== RECORDS FOR PROCESSING
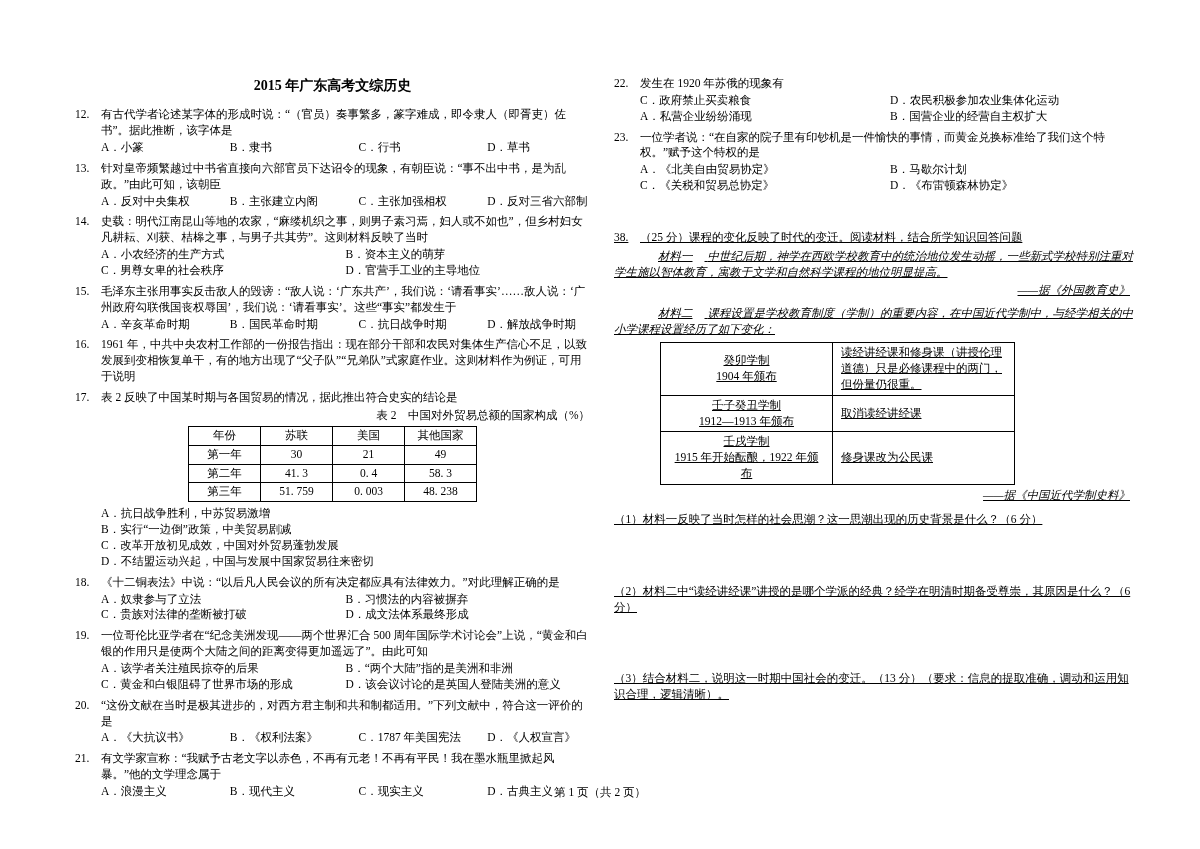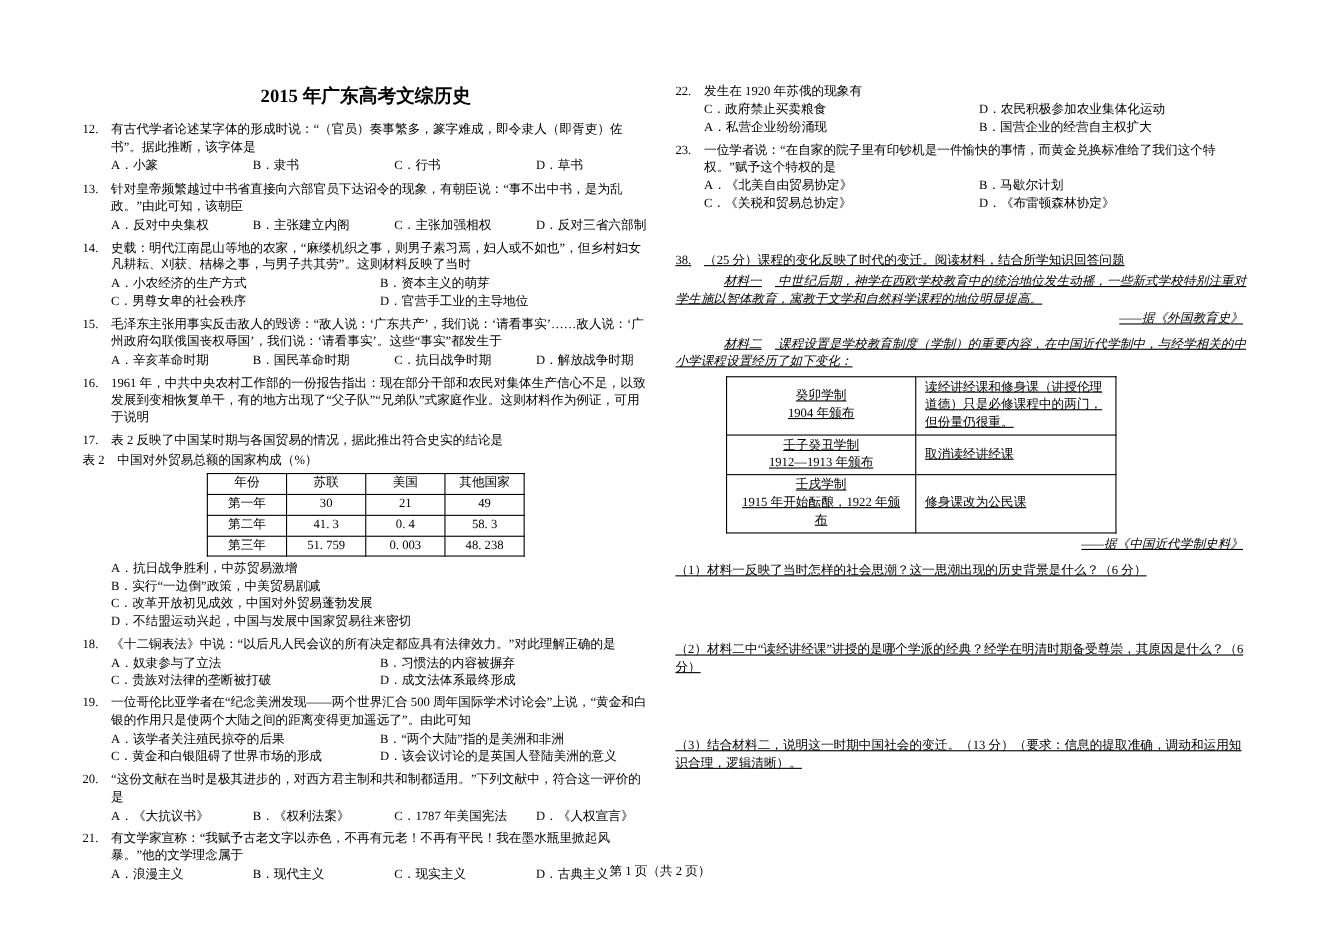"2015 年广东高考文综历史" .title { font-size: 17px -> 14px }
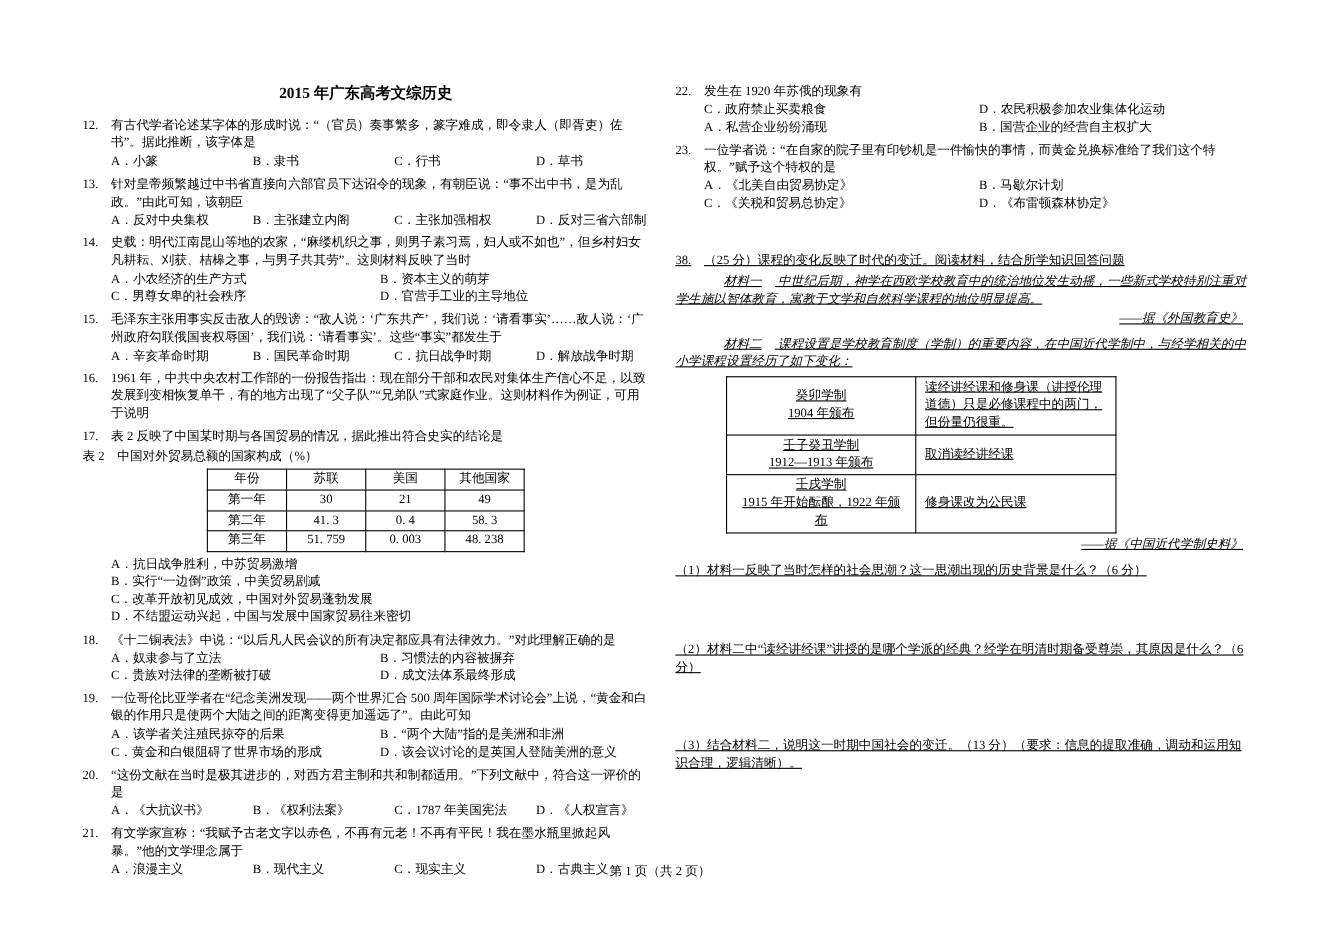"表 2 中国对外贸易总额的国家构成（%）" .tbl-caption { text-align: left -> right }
====
== RECORDS FOR PROCESSING
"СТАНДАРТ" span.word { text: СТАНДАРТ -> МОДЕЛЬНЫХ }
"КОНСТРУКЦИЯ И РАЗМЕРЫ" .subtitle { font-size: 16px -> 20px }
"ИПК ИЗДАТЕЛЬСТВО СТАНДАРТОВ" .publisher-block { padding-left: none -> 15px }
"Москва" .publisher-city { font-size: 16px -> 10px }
====
- DIRECTIONS
From the entries above, print the lines beginning at the one with "16px -> 20px" and stopping after the one with "16px -> 10px", exactly as written and with nothing else.

- FINISHED TASK
"КОНСТРУКЦИЯ И РАЗМЕРЫ" .subtitle { font-size: 16px -> 20px }
"ИПК ИЗДАТЕЛЬСТВО СТАНДАРТОВ" .publisher-block { padding-left: none -> 15px }
"Москва" .publisher-city { font-size: 16px -> 10px }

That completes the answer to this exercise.